I applied for immigration "On Shore" in March 2010, case officer was assigned in June. I inquired in December 2010 and was told that they are having external check.
I inquire again after 6 month and was told again that external check is in progress.

This was the reply from CO
"your application is undergoing external checking and the timing for the completion of these checks varies from one case to another depending on individual circumstances."

Originally I am from Pakistan and currently in Australia. I went back to my country only once for 15 days in the last 4 and half years.
All my friends who applied along me after finishing studies here in Australia got PR within 6 month but mine is pending for more than a Year.

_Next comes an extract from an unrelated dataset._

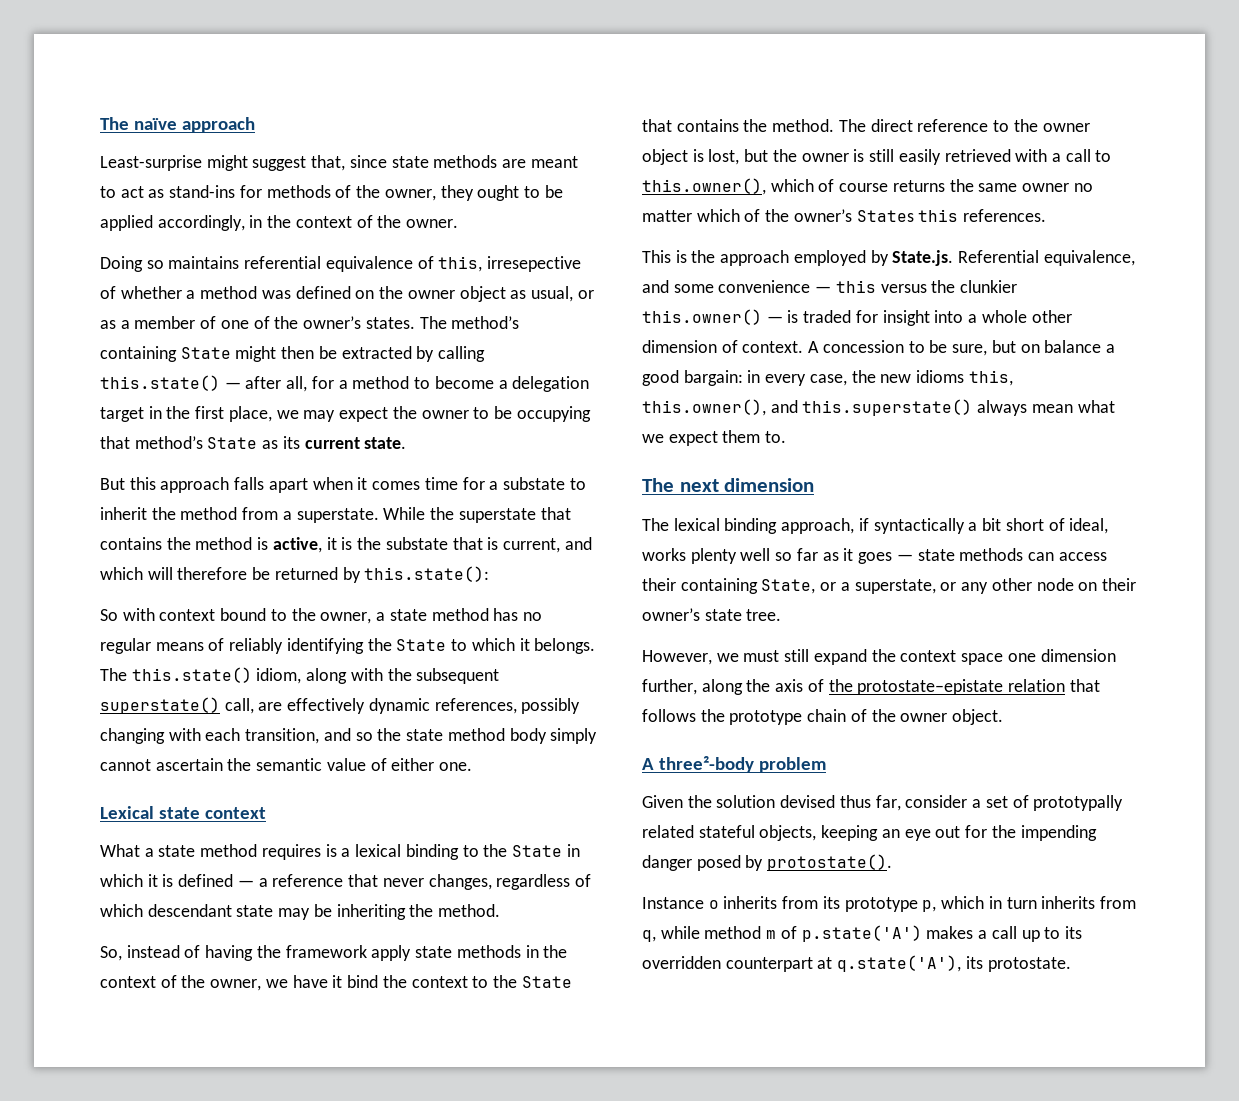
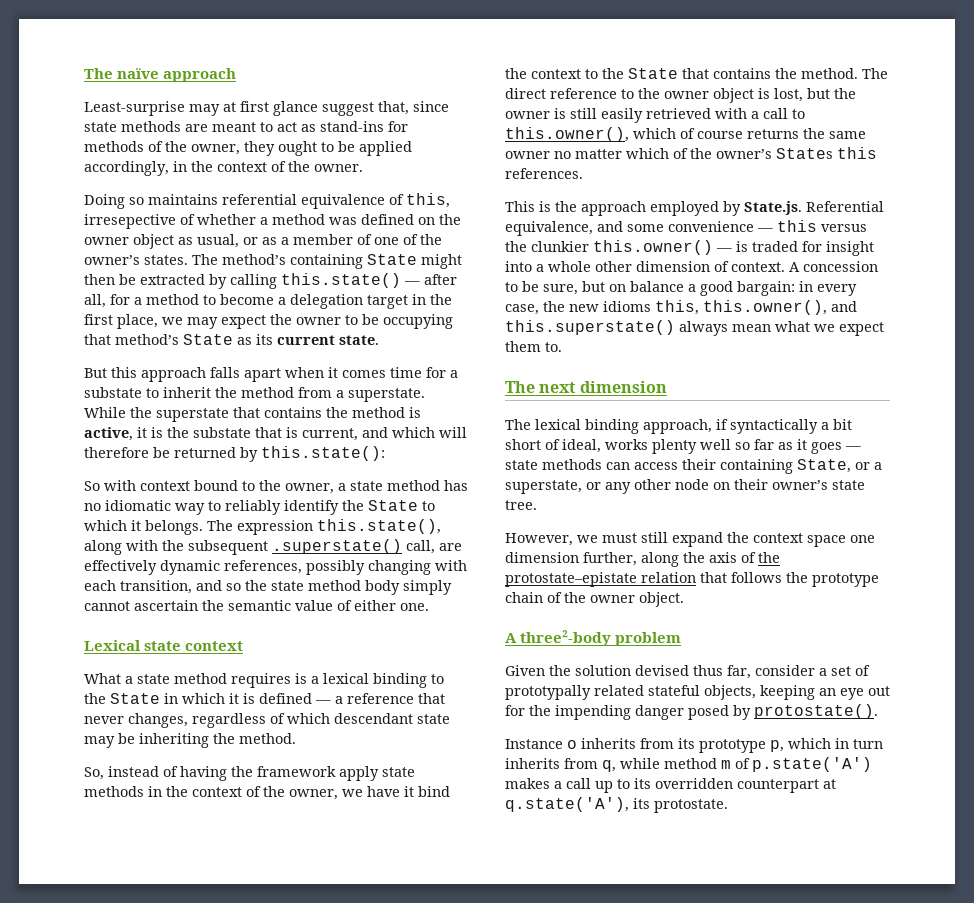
[206,155,248,171] might -> [189,101,318,116] may at first glance
[100,638,364,654] regular means of reliably identifying -> [105,500,339,515] idiomatic way to reliably identify
[131,667,302,684] this.state() idiom, -> [237,519,441,535] expression this.state(),
[100,697,220,714] superstate() -> [272,539,402,554] .superstate()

Can anyone tell me how long it would take for external check?
Can I approach someone in this Regard?
Is the the delay from Australian agencies or from my Home Country?
How long it took for others with similar issues?
Will it delay my case if I go to my country to visit Family?
Can I inquire again & again from My CO?


----------



## F1-CUF (Apr 14, 2011)

Hi, 

There are no time frame for external checks (which is carried out by third parties), also the applications are dealt on queue basis (the processing department). 

"How long it took for others with similar issues?" ---------- varies from one case to another depending on individual circumstances.

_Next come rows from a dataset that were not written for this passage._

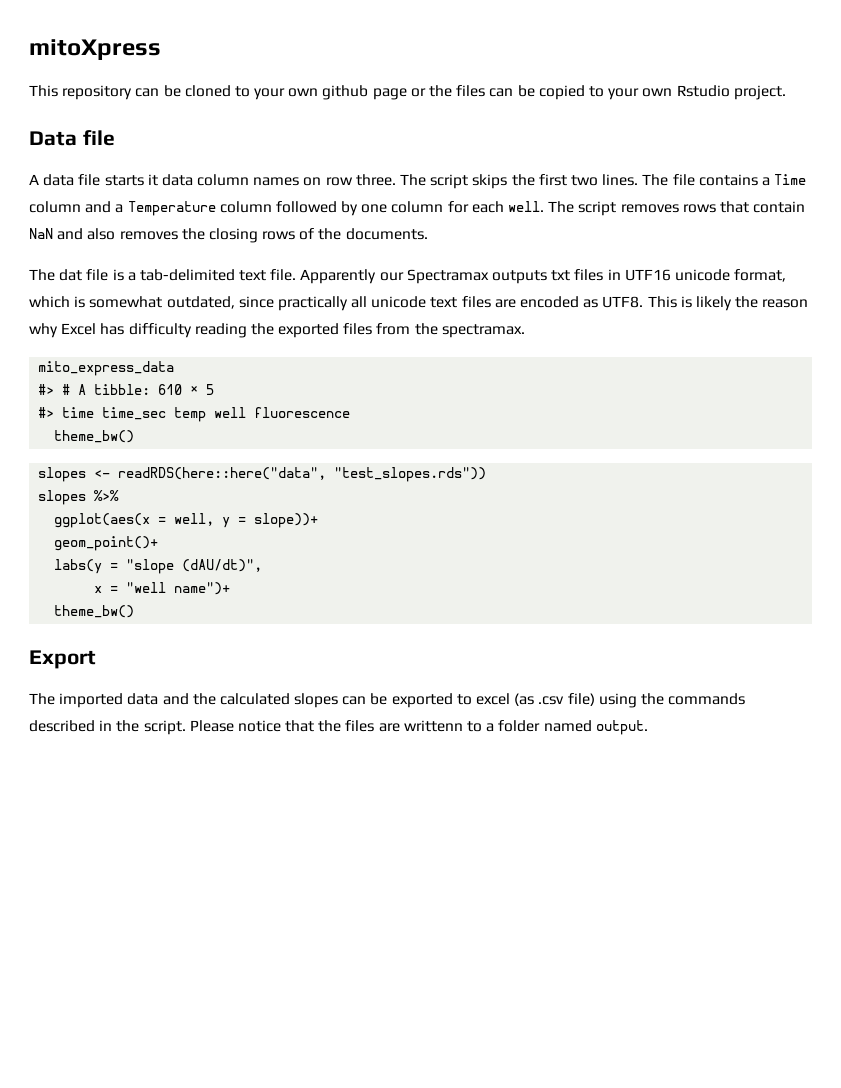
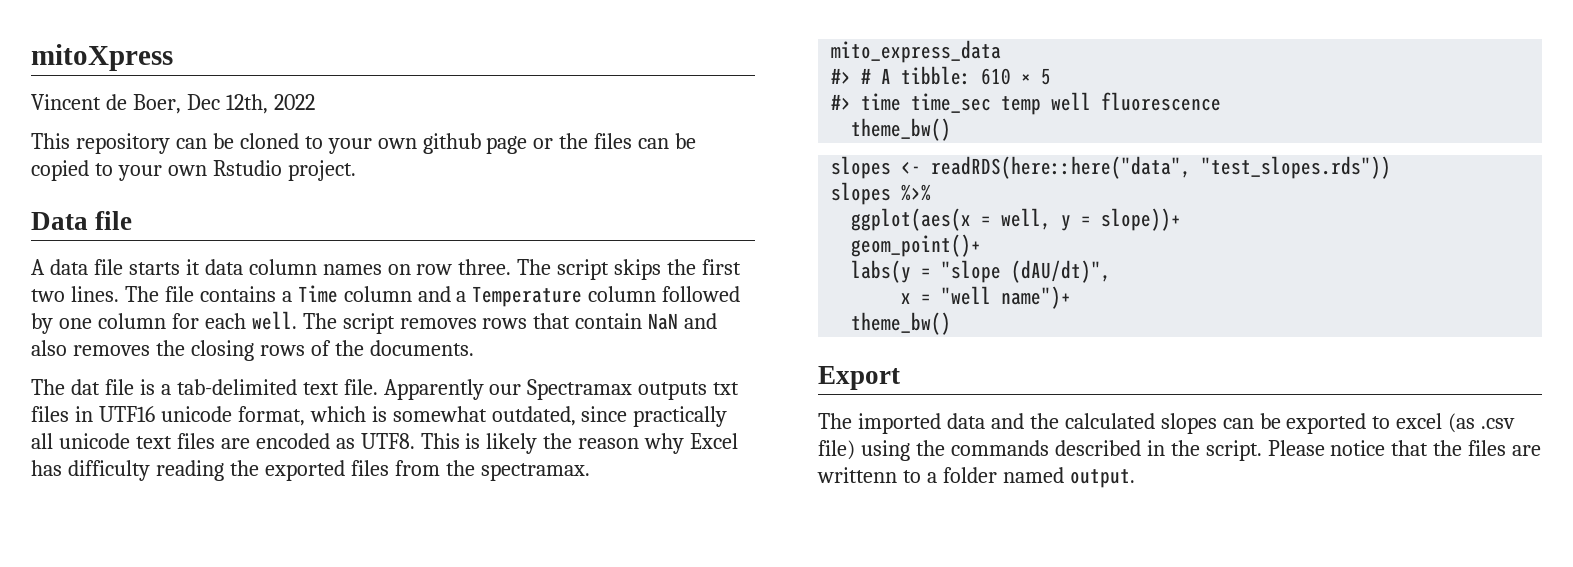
(161, 49) none -> [31,94,315,114] // Vincent de Boer, Dec 12th, 2022

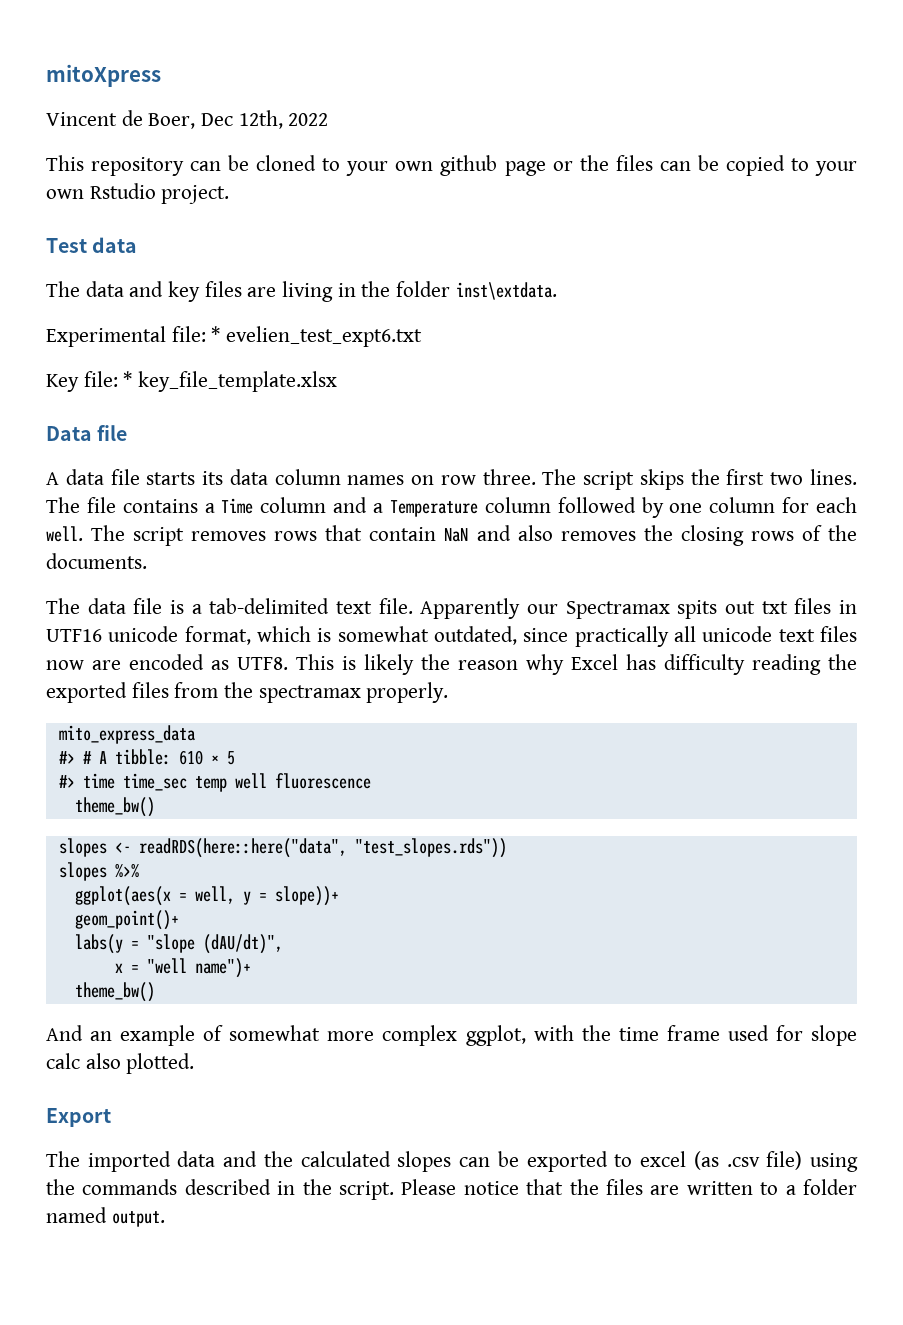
(356, 170) none -> [46,237,138,253] [46,281,557,302] [46,326,423,347] [46,371,338,392] // Test data // The data and key files are living in the folder inst\extdata. // Experimental file: * evelien_test_expt6.txt // Key file: * key_file_template.xlsx
[185,259,200,275] it -> [202,471,224,485] its
[70,379,100,395] dat -> [87,598,126,614] data
[638,382,708,400] outputs -> [677,600,755,619] spits out
(215, 441) none -> [46,660,84,670] now
[480,463,590,481] spectramax. -> [258,682,449,703] spectramax properly.
(952, 323) none -> [46,1025,857,1046] [46,1053,195,1074] // And an example of somewhat more complex ggplot, with the time frame used for slope calc also plotted.
[817,467,897,483] writtenn -> [686,1181,753,1195] written

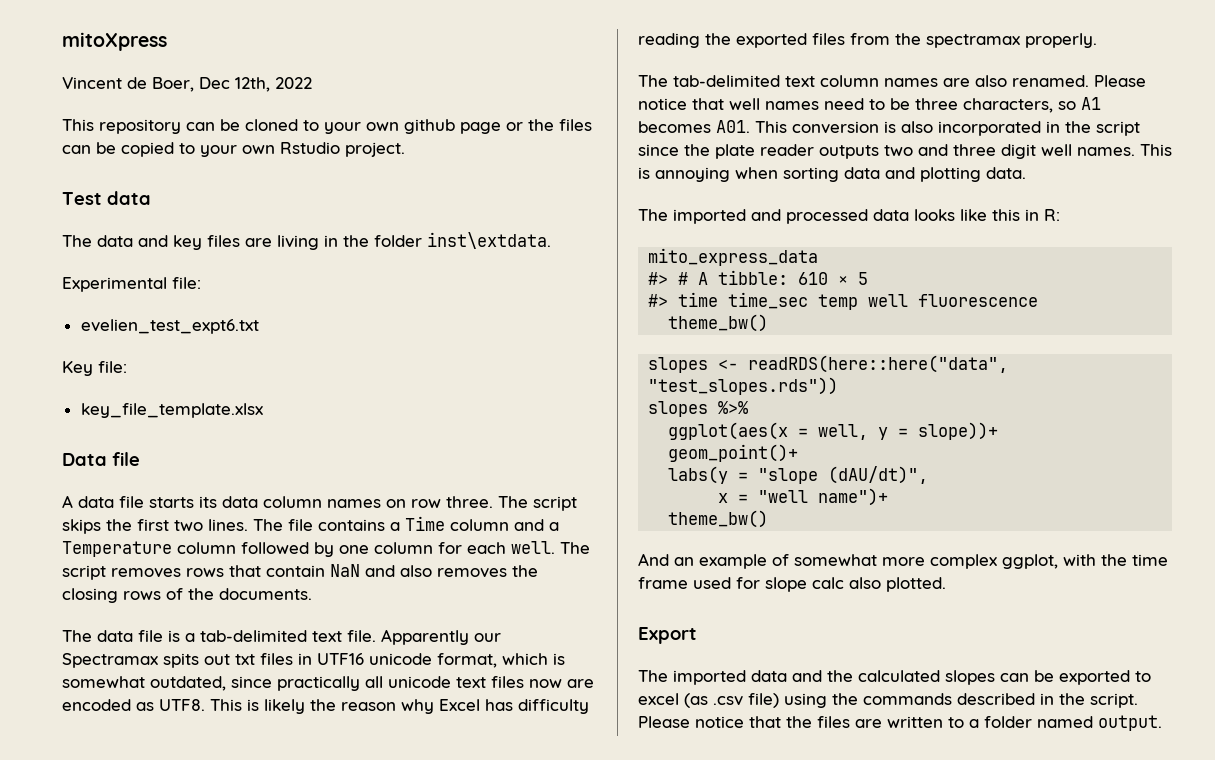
[211,326,221,342] * -> (201, 283) //
[123,371,133,387] * -> (127, 367) //
(449, 692) none -> [638,75,1146,87] [638,97,1101,113] [638,120,1140,136] [638,144,1172,159] [638,167,1026,182] [638,209,1060,224] // The tab-delimited text column names are also renamed. Please notice that well names need to be three characters, so A1 becomes A01. This conversion is also incorporated in the script since the plate reader outputs two and three digit well names. This is annoying when sorting data and plotting data. // The imported and processed data looks like this in R:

I would be better if you wait for the visa, if you check the departments priority processing information page, you can see that they have certain time frame fixed to finish processing of the pending cases. I think for pre-1 July 2010 it was December 2011.

So you can wait till this time before visiting back. 
In short, Don't let your circumstances change, it will add delay to your application; especially visiting.

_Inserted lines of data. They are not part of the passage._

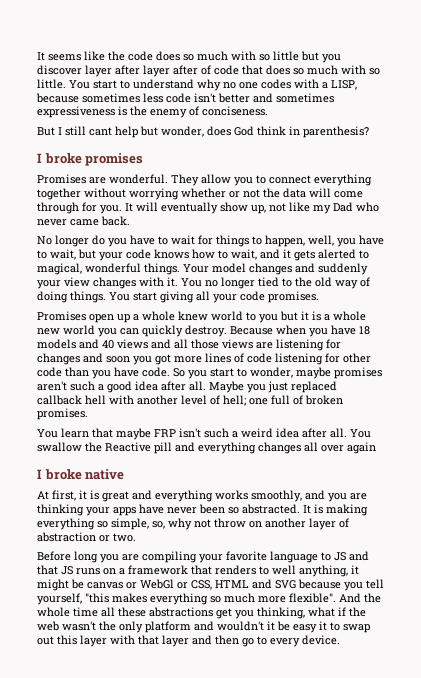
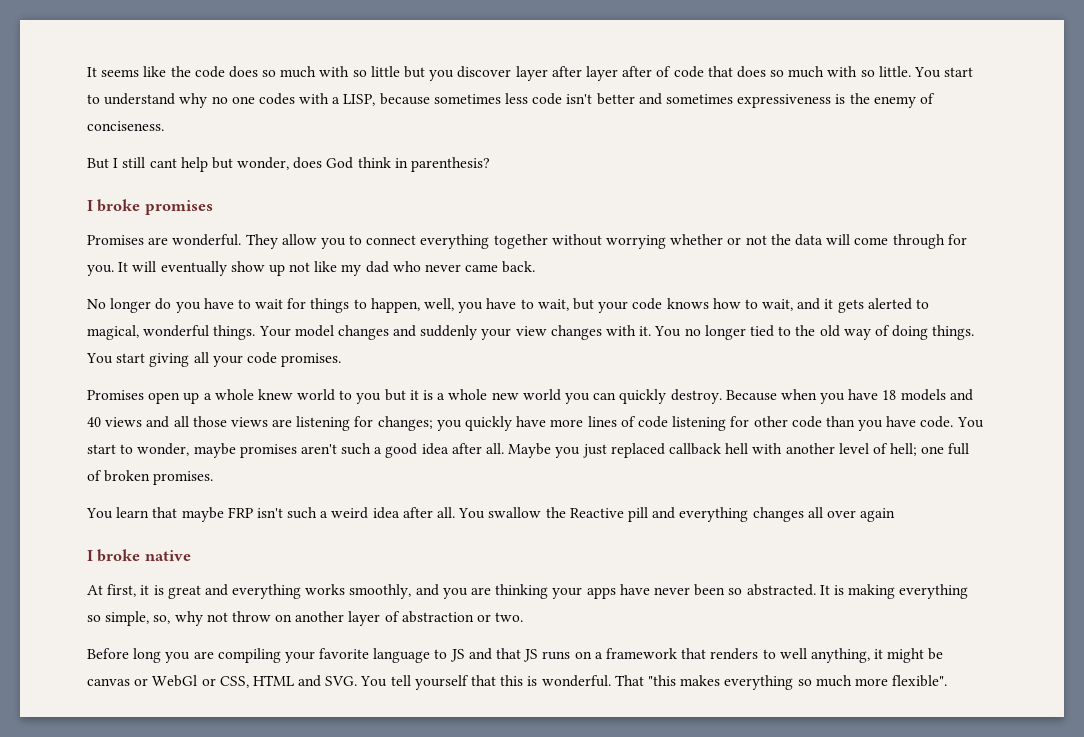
[251,205,266,214] up, -> [268,264,285,276] up
[333,202,353,212] Dad -> [365,261,389,273] dad
[37,353,171,365] changes and soon you got -> [377,416,547,431] changes; you quickly have
[173,368,207,379] So you -> [956,417,984,428] You
[275,579,384,591] [37,593,82,605] SVG because you tell yourself, -> [325,675,644,690] SVG. You tell yourself that this is wonderful. That
[339,593,381,603] [37,607,366,619] [37,621,370,633] [37,635,340,647] And the whole time all these abstractions get you thinking, what if the web wasn't the only platform and wouldn't it be easy it to swap out this layer with that layer and then go to every device. -> (948, 681) none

If you can't wait for feedback, a good idea is to call the office, giving them details of your previous correspondence. Ask the operator if you can talk to the case officer and ask details from him. 
As its been more than six months no problem contacting them. 


A few questions for you:
Can you tell where in Australia do you live?, from where you did your masters, and what do you do now, and prospects you see...?

cheers,


----------



## jamshedpk84 (Jun 18, 2011)

*I would be better if you wait for the visa, if you check the departments priority processing information page, you can see that they have certain time frame fixed to finish processing of the pending cases. I think for pre-1 July 2010 it was December 2011.*

_[immi.gov.au/about/charters/client-services-charter/visas/8.0.htm]Client Service Charter[/url]

Applications lodged before 1 July 2010: finalised by 1 July 2011.

Actually according to that the case should be finalized till July 1, 2011._
================

*A few questions for you:
Can you tell where in Australia do you live?, from where you did your masters, and what do you do now, and prospects you see...?*

Living in Sydney, currently on TR that would expire in October. Did two masters from UWS, occupation is engineer and also working as engineer for the past 1 year in Engineering firm.
I applied for 886, sponsored from very close relative. Should I again apply for 885 on the basis of 1 year experience?





F1-CUF said:


> Hi,
> 
> There are no time frame for external checks (which is carried out by third parties), also the applications are dealt on queue basis (the processing department).
> 
> ...


----------



## FrozenDessert (Jun 19, 2011)

Hi Jamshed,

I think you should wait for July 1 and if you don't hear from them try calling them to get an update on your case. You can explain on the phone that the client service charter says the cases should be finalized by July 1. Since you are already in Australia, I suppose calling wouldn't be a big hassle? Do keep us updated!!!


----------



## F1-CUF (Apr 14, 2011)

Call your case officer, and ask the status. 
Its really a terrible experience calling them, waiting for 30-40 min for the operator to respond while you listen to the audio. I tried 3 times, and the fourth time which was 15-20 min wait got the chance to talk. 
They are available from 9am - 4pm mon-fri; except on wednesday which is 9am - 1pm.

You should wait for 1st July then, many people are getting grants responses these days as seen on the forums.


----------



## uroojs (Mar 24, 2011)

Hi..

I think you should wait.

I am also Dec-2009 applicant and my grant is also pending due to external checks.

Wish you all the best.


----------



## twister292 (Mar 25, 2011)

External checks cannot be sped up usually because they are done by ASIO, not DIAC...


----------



## Alex2011 (Sep 6, 2011)

*External Check-PR*

Hi

I applied for Skilled Immigration Permanant Residency Visa (Subclass 886-State Sponsership) on April 2008. I studied advancd diploma of hospitality management(commercial cookery). and my occupation is cook.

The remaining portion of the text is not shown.